▶ Instructions to follow:
An exact reproduction of the records is required. Images must be left out.

Saved entries

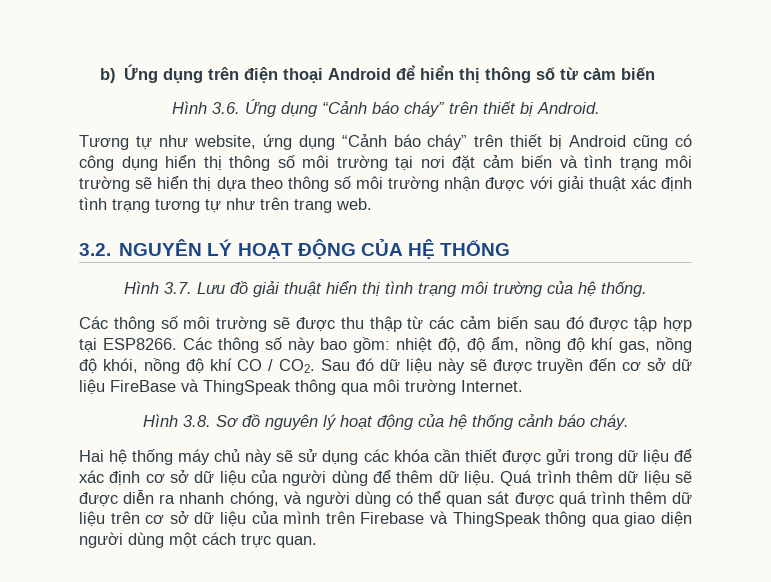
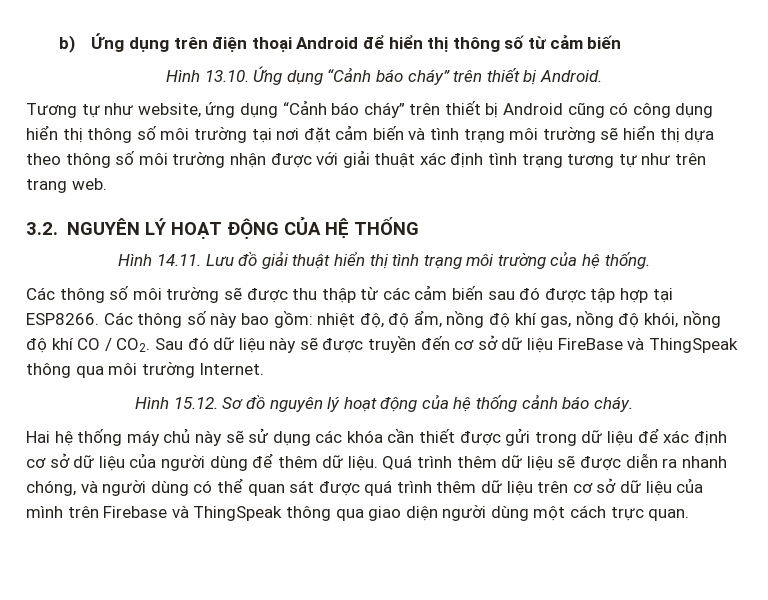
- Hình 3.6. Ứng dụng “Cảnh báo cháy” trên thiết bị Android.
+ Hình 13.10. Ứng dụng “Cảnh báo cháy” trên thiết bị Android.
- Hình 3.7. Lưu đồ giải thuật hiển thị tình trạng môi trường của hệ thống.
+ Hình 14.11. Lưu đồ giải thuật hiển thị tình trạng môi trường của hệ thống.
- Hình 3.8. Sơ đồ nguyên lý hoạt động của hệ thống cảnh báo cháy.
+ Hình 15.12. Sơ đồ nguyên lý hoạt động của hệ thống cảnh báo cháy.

▶ Exercise solution:
- Hình 3.6. Ứng dụng “Cảnh báo cháy” trên thiết bị Android.
+ Hình 13.10. Ứng dụng “Cảnh báo cháy” trên thiết bị Android.
- Hình 3.7. Lưu đồ giải thuật hiển thị tình trạng môi trường của hệ thống.
+ Hình 14.11. Lưu đồ giải thuật hiển thị tình trạng môi trường của hệ thống.
- Hình 3.8. Sơ đồ nguyên lý hoạt động của hệ thống cảnh báo cháy.
+ Hình 15.12. Sơ đồ nguyên lý hoạt động của hệ thống cảnh báo cháy.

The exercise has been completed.